In Icahn's letter, in which he stated McDonald's has attempted to miscast some of his "demands," he noted that he would like to make clear exactly what actions he is calling on McDonald's to prioritize:

  • Commit to eliminating gestation crates (zero days in stalls) from its supply chain by the end of 2023, which he says has failed despite having a decade to do so.
  • Extend the company’s gestation crate elimination goal to its global supply chain by 2024, whereas the commitment previously applied only to the United States.
  • Commit to sourcing its pork from suppliers that abide by Proposition 12's standards regardless of the law's status, which he says some of America's largest pork producers have already publicly stated can be implemented.
  • Adhere to Sustainability Accounting Standards Board disclosures in accordance with the "Meat, Poultry & Dairy Industry" standard FB-MP-410a.1, which requests disclosure of the "percentage of pork produced without the use of gestation crates" (zero days in stalls).
  • Add two new directors to help the board effectively oversee leadership and ensure the company's commitments are upheld.

According to a recent blog post, the Humane Society of the United States is calling on the U.S. Securities and Exchange Commission to investigate and hold McDonald's accountable for "deceiving shareholders and the public about its animal confinement policies." HSUS says it confronted McDonald's with a shareholder proposal after "suspecting that the company was omitting critical information from its statements about gestation crates." HSUS says a few lines within the 136-page proxy statement from McDonald's proved that "HSUS's suspicions were right, and that's why we are withdrawing the proposal."

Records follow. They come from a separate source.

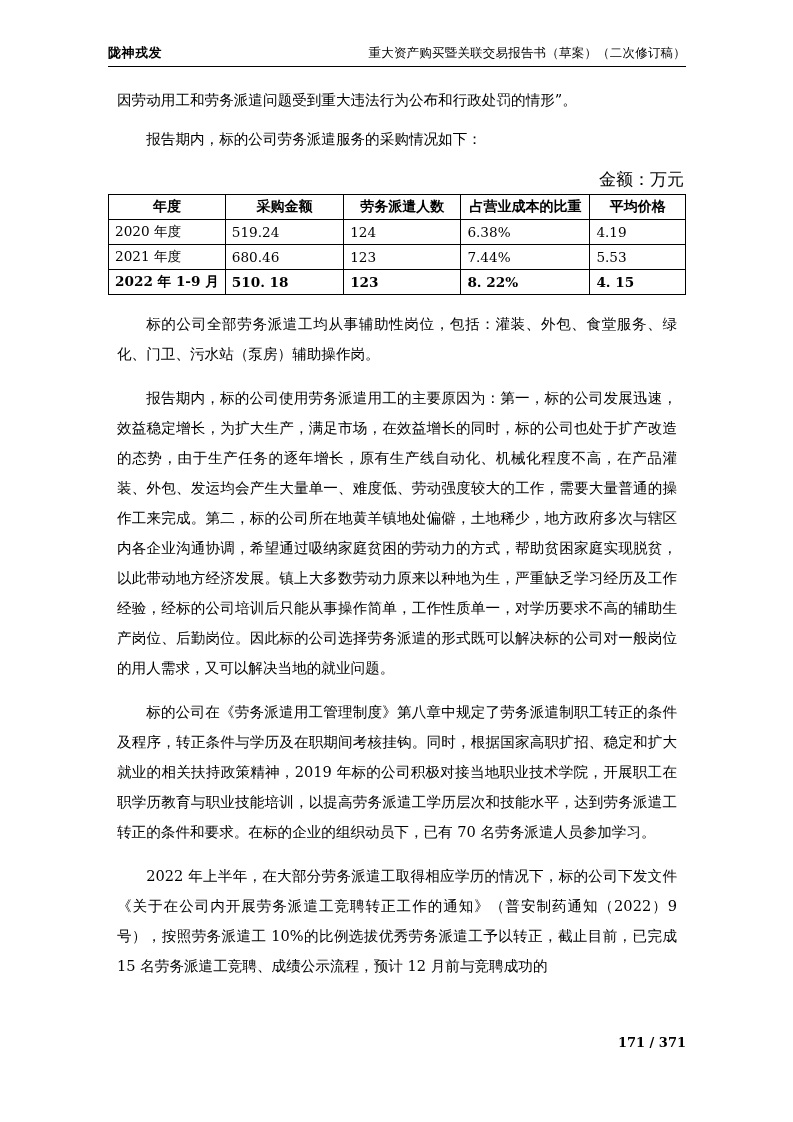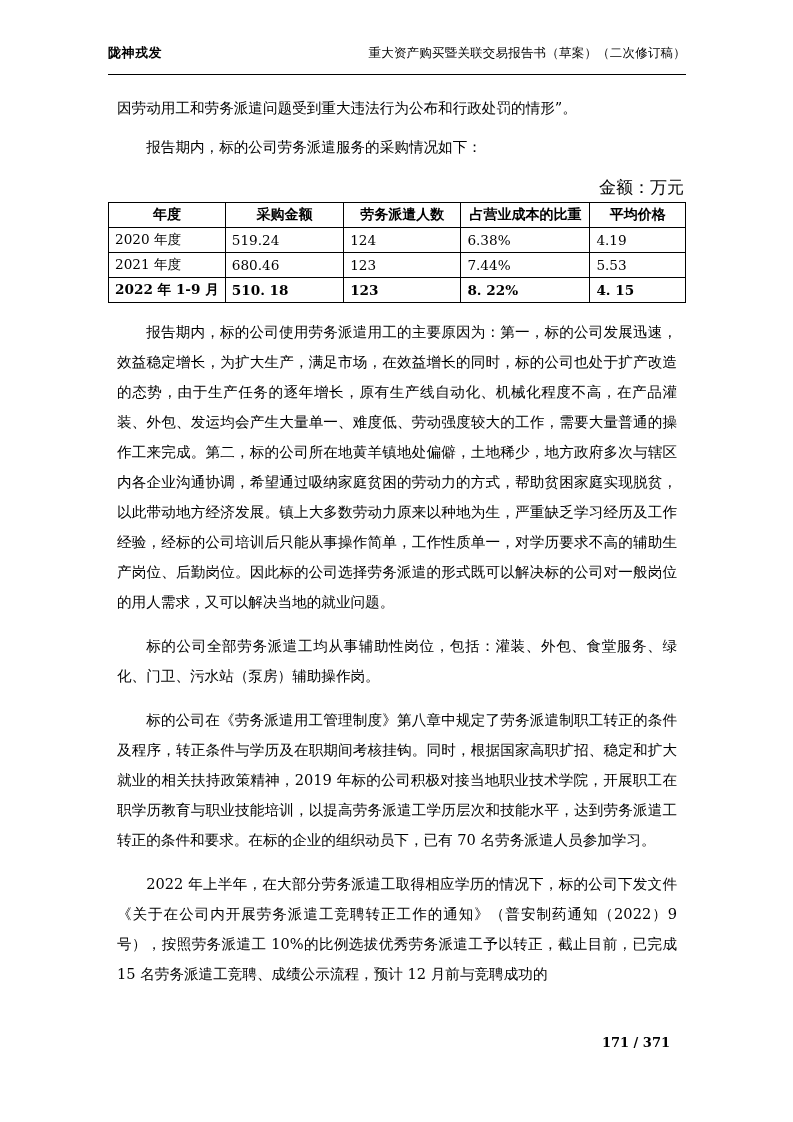--- a/index.html
+++ b/index.html
@@ -22,21 +22,21 @@
     position: absolute;
     left: 108px;
     top: 44px;
     width: 578px;
   }
   .header {
     display: flex;
     justify-content: space-between;
     align-items: flex-end;
     font-size: 12.5px;
-    padding-bottom: 12px;
+    padding-bottom: 4px;
     border-bottom: 1px solid #000;
     font-family: "DejaVu Serif", "Liberation Serif", serif;
     gap: 36px;
   }
   .header-left {
     font-weight: bold;
     letter-spacing: 0.5px;
     font-size: 13px;
   }
   .header-right {
@@ -90,21 +90,21 @@
     font-weight: bold;
   }
   .gap {
     margin-top: 14px;
   }
   .para {
     margin-top: 2px;
   }
   .footer {
     position: absolute;
-    right: 123px;
+    right: 107px;
     bottom: 72px;
     font-size: 13px;
     font-weight: bold;
     font-family: "DejaVu Serif", "Liberation Serif", serif;
   }
   .nowrap { white-space: nowrap; }
 </style>
 </head>
 <body>
 
@@ -150,21 +150,21 @@
         <tr class="bold">
           <td class="c nowrap">2022 年 1-9 月</td>
           <td class="r">510. 18</td>
           <td class="r">123</td>
           <td class="r">8. 22%</td>
           <td class="r">4. 15</td>
         </tr>
       </tbody>
     </table>
 
+    <p class="body-text indent gap">标的公司全部劳务派遣工均从事辅助性岗位，包括：灌装、外包、食堂服务、绿化、门卫、污水站（泵房）辅助操作岗。</p>
     <p class="body-text indent gap">报告期内，标的公司使用劳务派遣用工的主要原因为：第一，标的公司发展迅速，效益稳定增长，为扩大生产，满足市场，在效益增长的同时，标的公司也处于扩产改造的态势，由于生产任务的逐年增长，原有生产线自动化、机械化程度不高，在产品灌装、外包、发运均会产生大量单一、难度低、劳动强度较大的工作，需要大量普通的操作工来完成。第二，标的公司所在地黄羊镇地处偏僻，土地稀少，地方政府多次与辖区内各企业沟通协调，希望通过吸纳家庭贫困的劳动力的方式，帮助贫困家庭实现脱贫，以此带动地方经济发展。镇上大多数劳动力原来以种地为生，严重缺乏学习经历及工作经验，经标的公司培训后只能从事操作简单，工作性质单一，对学历要求不高的辅助生产岗位、后勤岗位。因此标的公司选择劳务派遣的形式既可以解决标的公司对一般岗位的用人需求，又可以解决当地的就业问题。</p>
-    <p class="body-text indent gap">标的公司全部劳务派遣工均从事辅助性岗位，包括：灌装、外包、食堂服务、绿化、门卫、污水站（泵房）辅助操作岗。</p>
     <p class="body-text indent gap">标的公司在《劳务派遣用工管理制度》第八章中规定了劳务派遣制职工转正的条件及程序，转正条件与学历及在职期间考核挂钩。同时，根据国家高职扩招、稳定和扩大就业的相关扶持政策精神，2019 年标的公司积极对接当地职业技术学院，开展职工在职学历教育与职业技能培训，以提高劳务派遣工学历层次和技能水平，达到劳务派遣工转正的条件和要求。在标的企业的组织动员下，已有 70 名劳务派遣人员参加学习。</p>
     <p class="body-text indent gap">2022 年上半年，在大部分劳务派遣工取得相应学历的情况下，标的公司下发文件《关于在公司内开展劳务派遣工竞聘转正工作的通知》（普安制药通知（2022）9 号），按照劳务派遣工 10%的比例选拔优秀劳务派遣工予以转正，截止目前，已完成 15 名劳务派遣工竞聘、成绩公示流程，预计 12 月前与竞聘成功的</p>
 
   </div>
 
   <div class="footer">171 / 371</div>
 </div>
 
 </body></html>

HSUS also filed a complaint, asking the SEC's Division of Enforcement to investigate McDonald's earlier statements about the pigs it uses. The organizations says the company's admission about the actual treatment of the pigs raises serious concerns about its shareholder communications over the last 10 years, including very recent statements to national media outlets. HSUS says they are asking the SEC to investigate, pursuant to the securities anti-deception laws.